Welcome back, here is a little catch-up on my recent activities. With the Vermeer exhibition now a distant memory, but the images still very much in my mind, also on December 6th I moved from the sublime to the extraordinary, because I was back in London in time for a private evening viewing of the John Martin exhibition at Tate Britain . John Martin's pictures are truly spectacular. However, they are, as one critic put it, 'A bold experiment in public taste'.  Martin's pictures are huge and full on technicolour. But big and more colour is not necessarily better, they are essentially bombastic and generic in their conception. Take Martin's epic painting, Joshua Commanding the Sun to Stand Still Upon Gibeon has so much going on that it inevitably lacks a focal point.  Martin's Destruction of Pompeii and Herculaneum, is again on a grand scale and mostly red to stand out from the crowd as if this was needed.  It would seem that in many of John Martin's picture everyone is doomed, death and destruction abound as in the expansive Fall of Babylon, and his demonic Pandemonium based on Milton's Pandemonium. Martin loves his thunder bolts, whenever there's destruction, there they are.  Martin's Eve of the Deluge reminds one of some of the truly awful science fiction air-brush paintings that feature on some sci-fi book covers.

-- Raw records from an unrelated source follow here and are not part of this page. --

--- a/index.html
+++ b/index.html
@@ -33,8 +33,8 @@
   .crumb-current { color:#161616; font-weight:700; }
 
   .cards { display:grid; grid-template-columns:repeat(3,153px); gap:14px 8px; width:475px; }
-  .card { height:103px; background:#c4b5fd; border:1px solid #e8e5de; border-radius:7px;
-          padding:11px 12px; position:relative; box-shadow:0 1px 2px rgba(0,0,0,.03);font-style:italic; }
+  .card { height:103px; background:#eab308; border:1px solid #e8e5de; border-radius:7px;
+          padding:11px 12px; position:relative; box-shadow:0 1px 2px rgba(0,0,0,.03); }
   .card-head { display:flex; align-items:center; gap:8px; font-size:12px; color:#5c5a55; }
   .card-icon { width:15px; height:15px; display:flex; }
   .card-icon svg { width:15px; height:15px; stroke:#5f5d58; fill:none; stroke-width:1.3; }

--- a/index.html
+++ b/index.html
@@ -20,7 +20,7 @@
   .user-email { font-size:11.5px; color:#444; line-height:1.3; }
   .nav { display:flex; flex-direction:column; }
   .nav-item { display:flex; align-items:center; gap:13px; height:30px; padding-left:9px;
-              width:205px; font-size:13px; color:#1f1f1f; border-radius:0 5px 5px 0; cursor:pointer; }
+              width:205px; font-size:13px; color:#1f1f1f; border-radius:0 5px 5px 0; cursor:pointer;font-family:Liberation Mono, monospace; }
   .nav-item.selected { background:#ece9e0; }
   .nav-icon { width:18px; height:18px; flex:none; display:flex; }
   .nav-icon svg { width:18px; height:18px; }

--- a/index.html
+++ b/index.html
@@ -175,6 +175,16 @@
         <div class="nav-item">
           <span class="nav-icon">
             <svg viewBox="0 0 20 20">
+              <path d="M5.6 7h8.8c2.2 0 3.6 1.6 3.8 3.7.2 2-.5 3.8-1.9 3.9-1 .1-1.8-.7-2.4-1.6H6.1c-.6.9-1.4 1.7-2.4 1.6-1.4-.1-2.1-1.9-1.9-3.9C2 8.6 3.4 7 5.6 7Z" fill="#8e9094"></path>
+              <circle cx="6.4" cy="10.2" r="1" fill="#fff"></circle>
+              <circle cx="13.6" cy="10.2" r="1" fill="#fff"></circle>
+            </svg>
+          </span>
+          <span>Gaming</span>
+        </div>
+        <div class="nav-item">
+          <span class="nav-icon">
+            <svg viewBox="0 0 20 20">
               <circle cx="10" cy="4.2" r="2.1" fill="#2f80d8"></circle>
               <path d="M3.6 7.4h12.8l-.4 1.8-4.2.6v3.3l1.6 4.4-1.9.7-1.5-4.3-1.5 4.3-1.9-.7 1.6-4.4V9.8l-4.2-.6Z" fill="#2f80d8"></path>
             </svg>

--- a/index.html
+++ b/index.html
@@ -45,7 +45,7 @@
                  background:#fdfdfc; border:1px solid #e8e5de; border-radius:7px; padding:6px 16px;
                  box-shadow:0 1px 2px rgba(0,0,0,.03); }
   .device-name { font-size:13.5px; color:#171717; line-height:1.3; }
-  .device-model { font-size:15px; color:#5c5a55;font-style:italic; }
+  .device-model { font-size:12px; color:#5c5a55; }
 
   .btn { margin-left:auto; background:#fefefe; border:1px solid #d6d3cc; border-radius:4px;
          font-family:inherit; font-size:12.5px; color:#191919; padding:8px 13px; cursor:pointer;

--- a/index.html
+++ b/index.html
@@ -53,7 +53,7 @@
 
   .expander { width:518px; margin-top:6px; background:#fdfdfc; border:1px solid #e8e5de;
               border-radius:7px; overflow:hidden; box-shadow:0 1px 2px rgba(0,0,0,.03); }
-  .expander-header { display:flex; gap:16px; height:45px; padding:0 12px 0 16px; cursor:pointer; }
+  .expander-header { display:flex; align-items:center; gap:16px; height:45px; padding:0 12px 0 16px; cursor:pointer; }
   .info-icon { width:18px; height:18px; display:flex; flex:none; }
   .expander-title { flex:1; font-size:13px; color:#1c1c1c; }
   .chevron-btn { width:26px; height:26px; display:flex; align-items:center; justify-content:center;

I then sat in a room in the exhibition that has been appropriately arranged in a cinema like fashion to view Martin's great triptych. The images of the triptych are: The Plains of Heaven, The Last Judgement, and The Great Day of His Wrath. Martin's triptych is extraordinary and I remember being wowed by them on a school visit. But now I'm just in time for something that probably would not have been possible when I was at school; a special light-show and audio treatment given to Martin's triptych. It's a magic lantern spectacular in which individual parts of each of the paintings are lit, projected on with identical images, and virtually animated by this magical light show; also accompanied by Jeff Wayne-like War of the Worlds commentary.  It is quite a sight to behold, but is it art? Well of course it is, it's a kind of art that appeals to those who love a sense of fun and showmanship and don't take their art too seriously, and I must say I do like a bit of fun occasionally.


And so the John Martin exhibition ends with the appropriately ironic image by contemporary artist Glen Brown,The Tragic Conversion of Salvador Dali, a perfect way to end the show.